Je suis personnellement d’avis que les médias sont capables de s’organiser entre eux — ou seuls — pour proposer des débats et expérimenter avec différents formats. L’implication d’une commission publique pourrait alourdir indûment un processus qui se doit d’être agile et efficace.
Je conclurai en disant que les failles bien réelles des débats électoraux perdront peut-être en importance à mesure que les plateformes innovent et se multiplient. Le format rigide, scripté et spectaculaire des débats pourra être complété par des entrevues intimistes en baladodiffusion, des discussions informelles sur d’autres plateformes et des rencontres organisées ou modérées par des intervenants de la société civile.
En somme, il faut espérer que la démocratie canadienne sera servie non pas par des débats électoraux réinventés, sous l’égide d’une commission publique, mais par la multitude de formats et d’échanges que permettent les nouvelles plateformes, où le public trouvera idéalement sa place. Merci.
La sénatrice Miville-Dechêne accepterait-elle de répondre à une question?
Certainement.
Je vous remercie pour vos observations. Je les ai appréciées.
Vous dites avoir des doutes sur la pertinence d’une commission. Je ne crois pas avoir besoin de rappeler que les débats ont été houleux lors des deux campagnes qu’elle a chapeautées. Selon vous, est-ce qu’il devrait encore y avoir au moins un grand débat en français et un autre en anglais, et ces débats devraient-ils être diffusés à la fois à la télévision et en ligne? Car il n’y a pas que la télévision qui compte désormais, il faut aussi penser à Internet. S’agit-il d’un élément déterminant pour les campagnes à venir, selon vous, ou pas vraiment?
Je ne pense pas, comme d’autres, que c’est l’événement le plus important de la campagne électorale. Tout indique que ce n’est pas vraiment un débat qui modifie l’opinion des électeurs. Cela dit, c’est une activité. Si les diffuseurs sont capables de l’organiser et de s’entendre, tant mieux. Je crois qu’eux-mêmes savent, après le fiasco de 2021, que le fait d’avoir cinq ou six journalistes modérateurs n’est pas une bonne idée. Peut-être reviendra-t-on à des formats plus simples, d’autant plus que les diffuseurs privés ont moins d’argent et doivent affronter une crise du journalisme en général.
Du côté francophone, le plus grand diffuseur privé a quitté et a dit à Radio-Canada : « On ne veut pas travailler avec vous; on va faire notre propre débat. » Au Québec, nous sommes très bien servis. Nous avons un débat un peu plus formel, soit celui de Radio‑Canada avec quelques autres petits médias, et nous avons un débat dans le secteur privé qui est davantage un débat avec un modérateur et des échanges.
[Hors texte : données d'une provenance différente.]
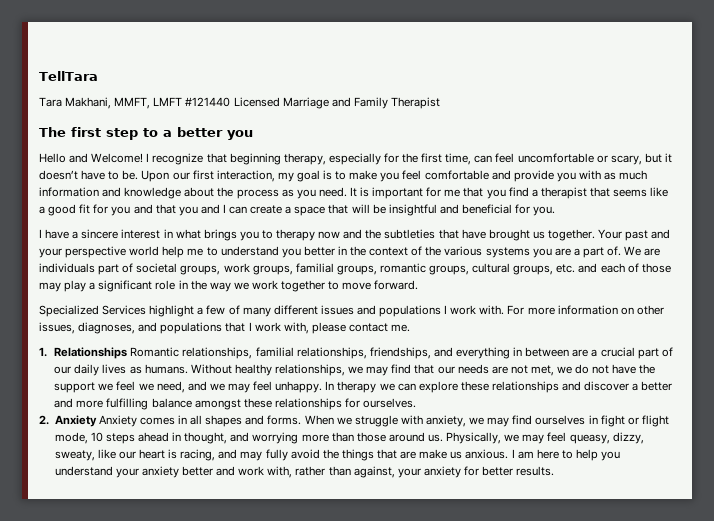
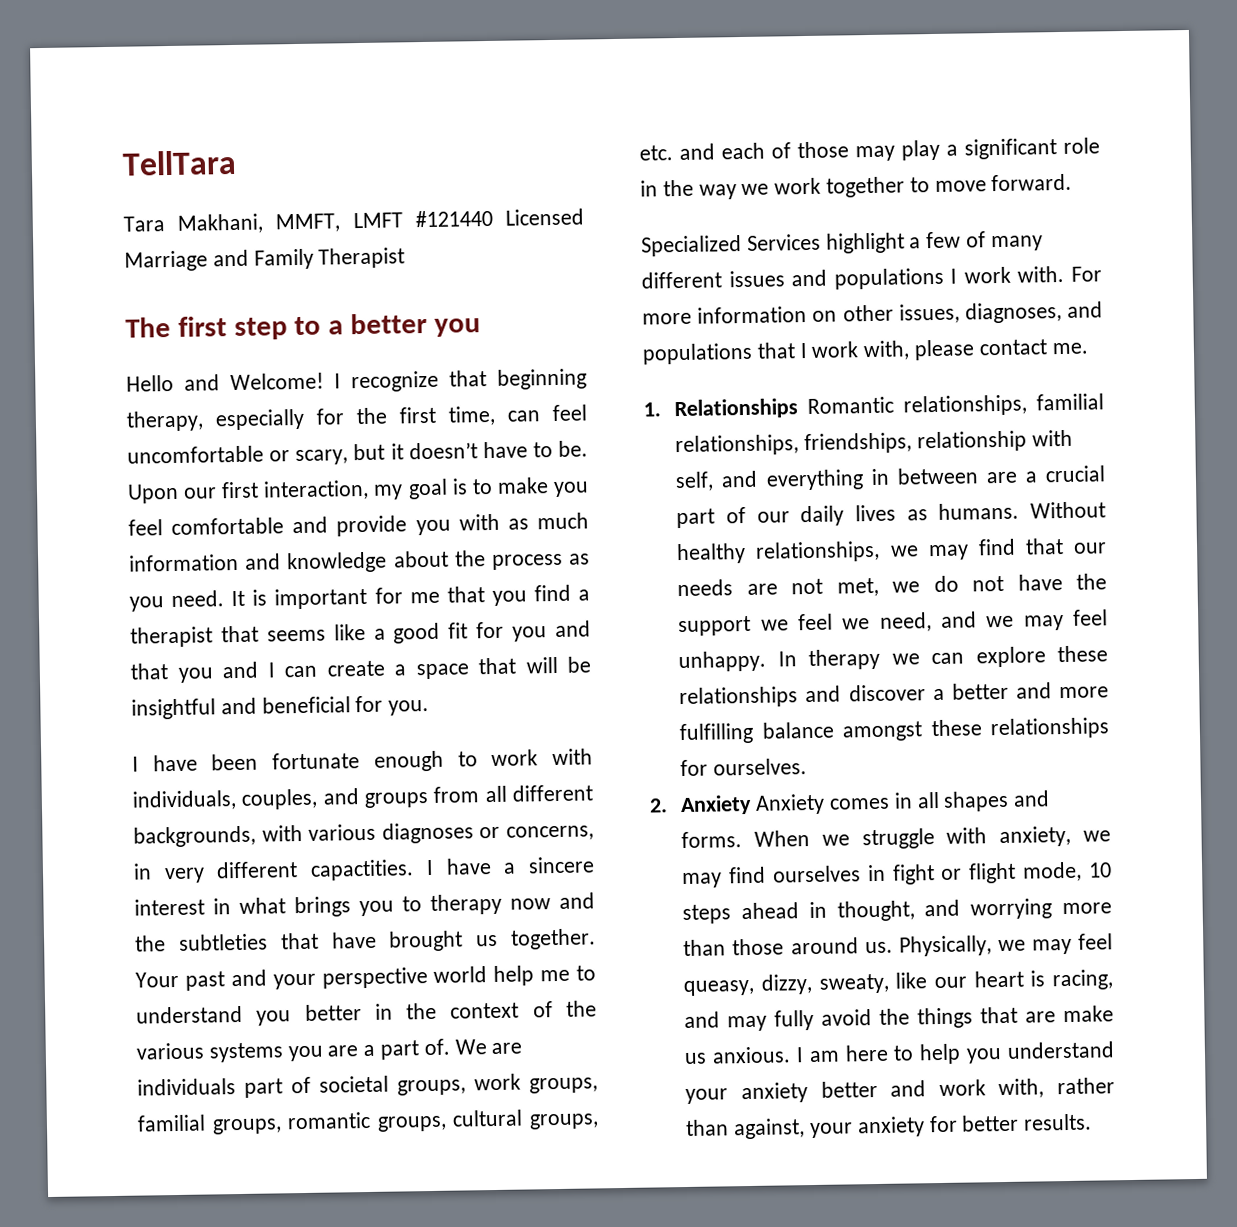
(70, 234) none -> [211,748,593,772] [132,784,593,811] [133,822,594,848] [133,858,492,884] been fortunate enough to work with individuals, couples, and groups from all different backgrounds, with various diagnoses or concerns, in very different capactities. I have
(431, 353) none -> [916,429,1073,453] [675,471,715,492] relationship with self,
Certains disent que c’est quelque peu cacophonique, mais en même temps, cela ajoute de la diversité. En fait, après avoir longuement réfléchi à la question, sénatrice Dasko — parce que vous m’aviez demandé de me prononcer sur cette question —, en ces temps où l’on a énormément besoin de services publics pour aider la population, je crois que le fait d’investir dans une commission de débats électoraux, alors que tous les médias sont en train de changer, est un mauvais investissement.